To help advance quality primary care in the region, Health First funded the establishment of team-based care in North Country HealthCare’s family residency program. The goal: Teach new physicians and their colleagues a coordinated approach to patient care and improve health outcomes.
Team-based care is health providers working collaboratively with patients and caregivers to accomplish shared goals and achieve coordinated, quality care. Such care works to minimize the occurrence and severity of disease, offer better disease management, limit emergency department visits, and lower healthcare costs.

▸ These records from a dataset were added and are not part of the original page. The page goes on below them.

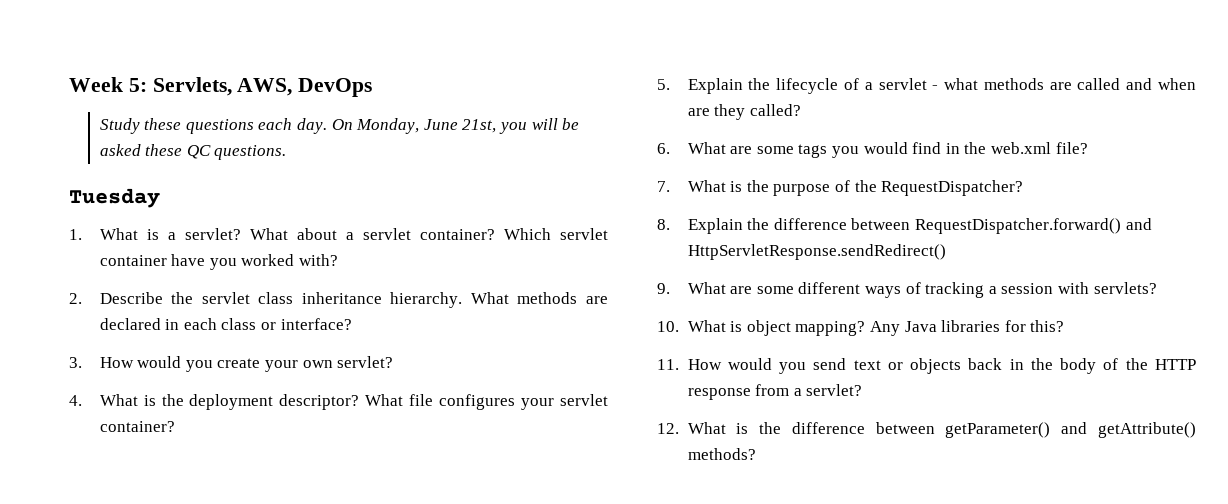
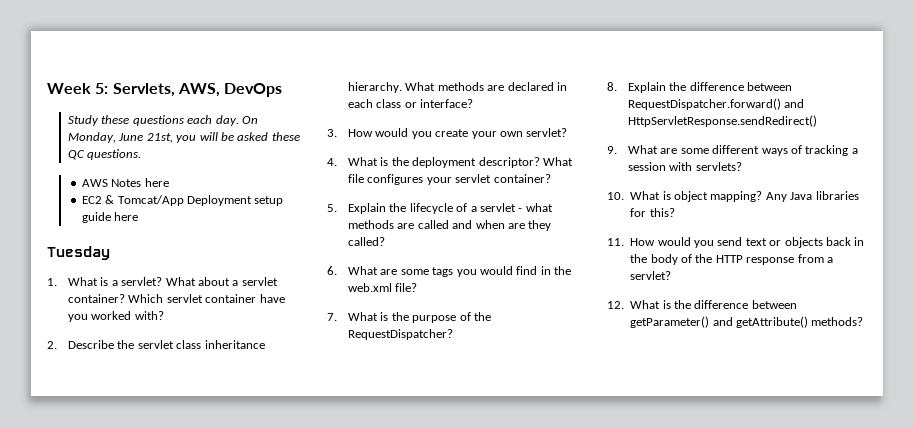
(287, 152) none -> [81,178,169,187] [81,195,284,206] [81,212,139,223] // AWS Notes here // EC2 & Tomcat/App Deployment setup guide here

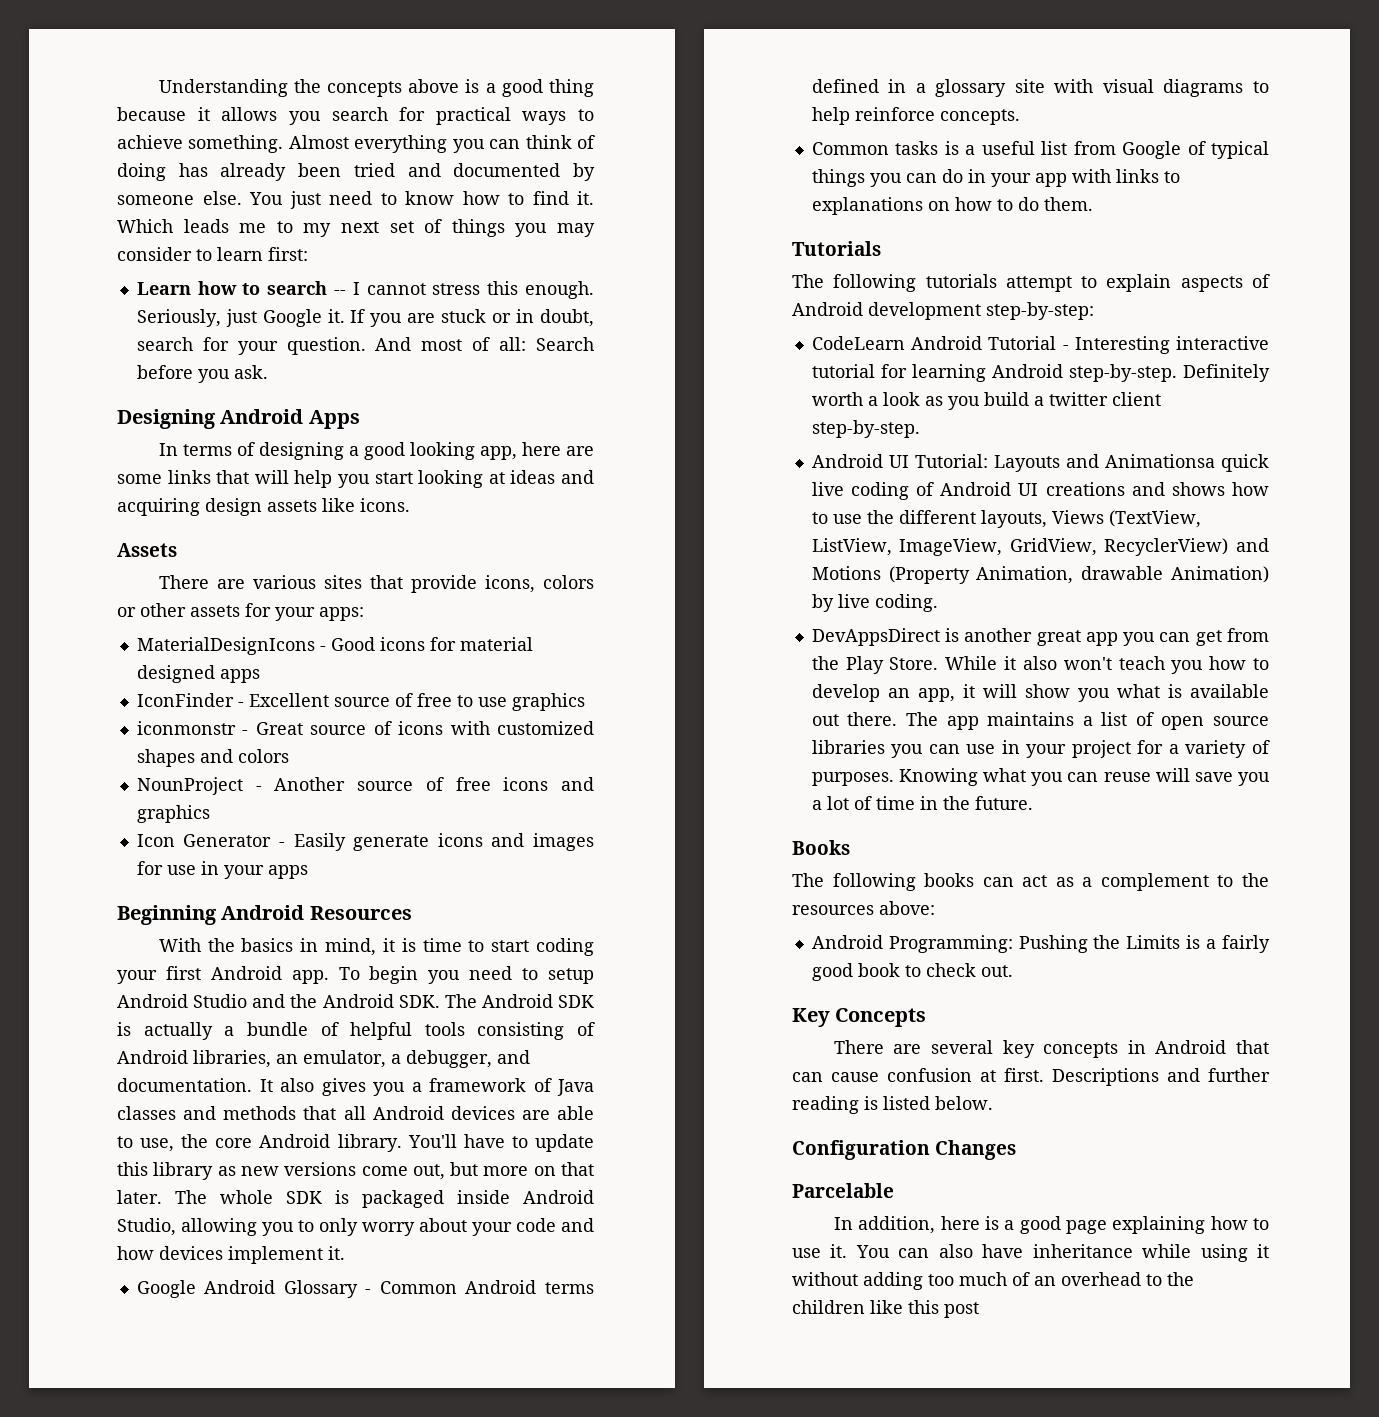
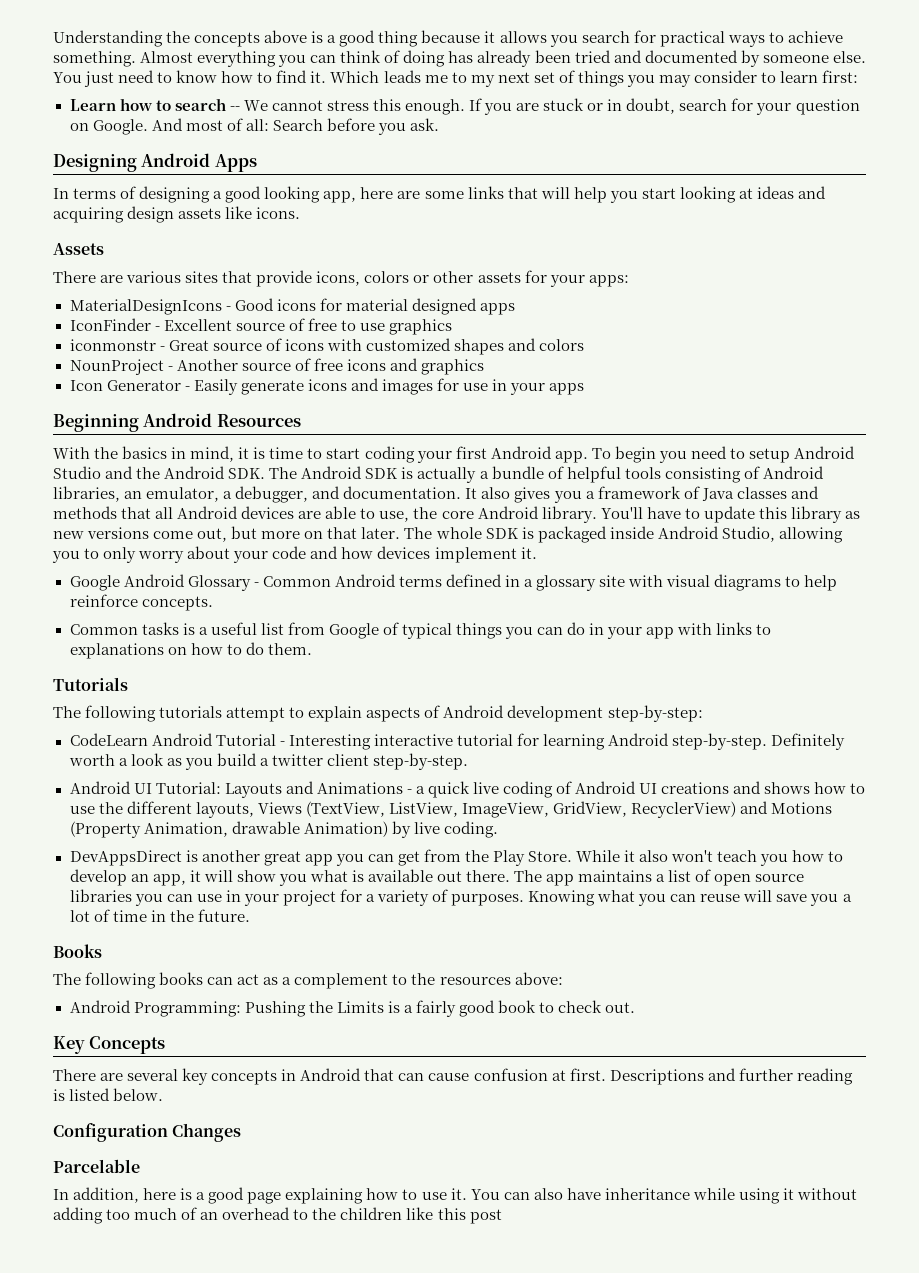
[352,282,360,295] I -> [243,100,268,111] We
[136,309,345,327] Seriously, just Google it. -> (465, 107) none
[286,337,366,355] question. -> [795,99,860,115] [69,119,148,135] question on Google.
[1104,454,1215,468] Animationsa -> [316,782,425,794] Animations - a

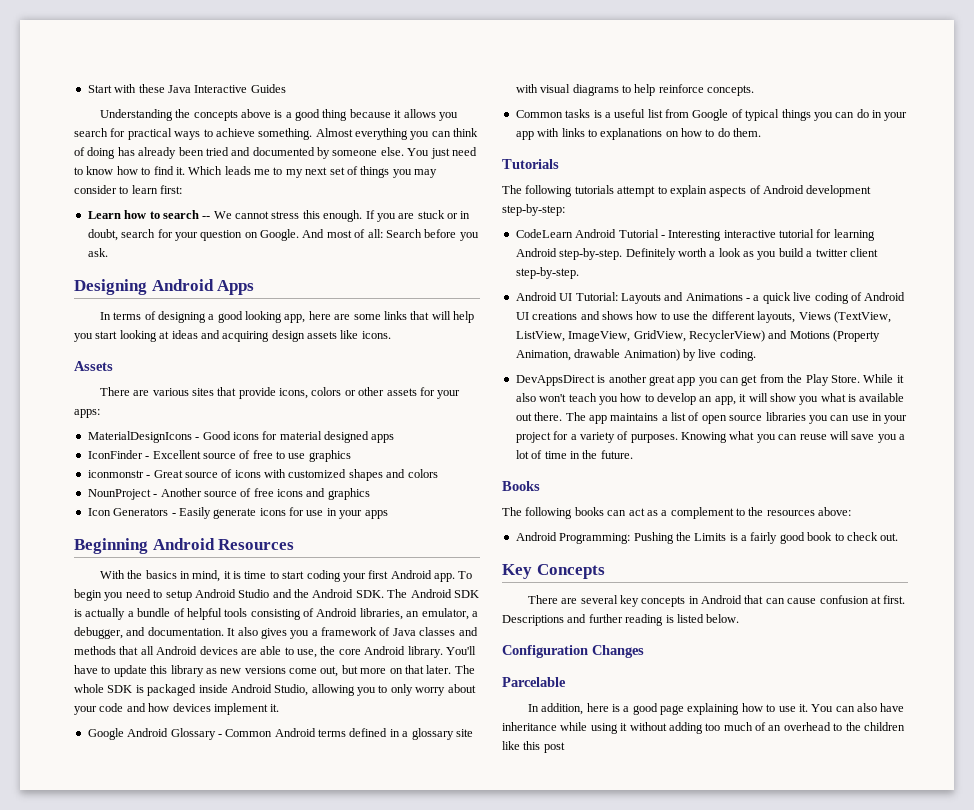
(53, 38) none -> [87,84,286,93] Start with these Java Interactive Guides //
[106,380,181,391] Generator -> [113,508,169,516] Generators
[350,378,433,395] and images -> (286, 512) none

A Health First grant enabled the residency clinic to explore team-care models, determine what worked, and implement new care approaches that benefit patients and their families.
Residents learned the approaches and value of team care during the grant project. They implemented daily huddles to discuss patient care and utilized a new tool to identify patient gaps and streamline clinic visits. With these innovations, patients experienced more focused and efficient care.
As part of the program, the residency team established monthly interdisciplinary case conferencing to address the complex care needs of HIV/AIDS patients.
“We get together and do a deep dive into the patient – their medical history, their care, what resources they have, what’s holding their progress back, all of it,” explains Dr. Sarah Coles, the residency director. “In the end, we come together with an agenda and a care plan specific to that patient.”
One resident made this encouraging observation: “Participating in case conferencing has benefited both me and my patient. As a primary care physician, I work hard to ensure that my patients receive high-quality care. Sometimes, though, we are limited by time, costs, and competing priorities. Case conferencing has helped to bridge that gap and improve the care patients receive.”
A federally qualified health center, North Country focuses on people who often can’t afford care at 11 locations across northern Arizona. The health center’s family care residency program is the only one in the region.
While this grant project was confined to the residency clinic and the 7,000 patients seen during the grant period, the impact will grow in two ways.
First, with a newfound understanding of the power of collaborative medicine, graduating residents will take the holistic, team-care approach to their practices impacting future patients.
Additionally, North Country HealthCare plans to expand the model throughout the organization, giving all its patients the benefit of quality, team-based primary care.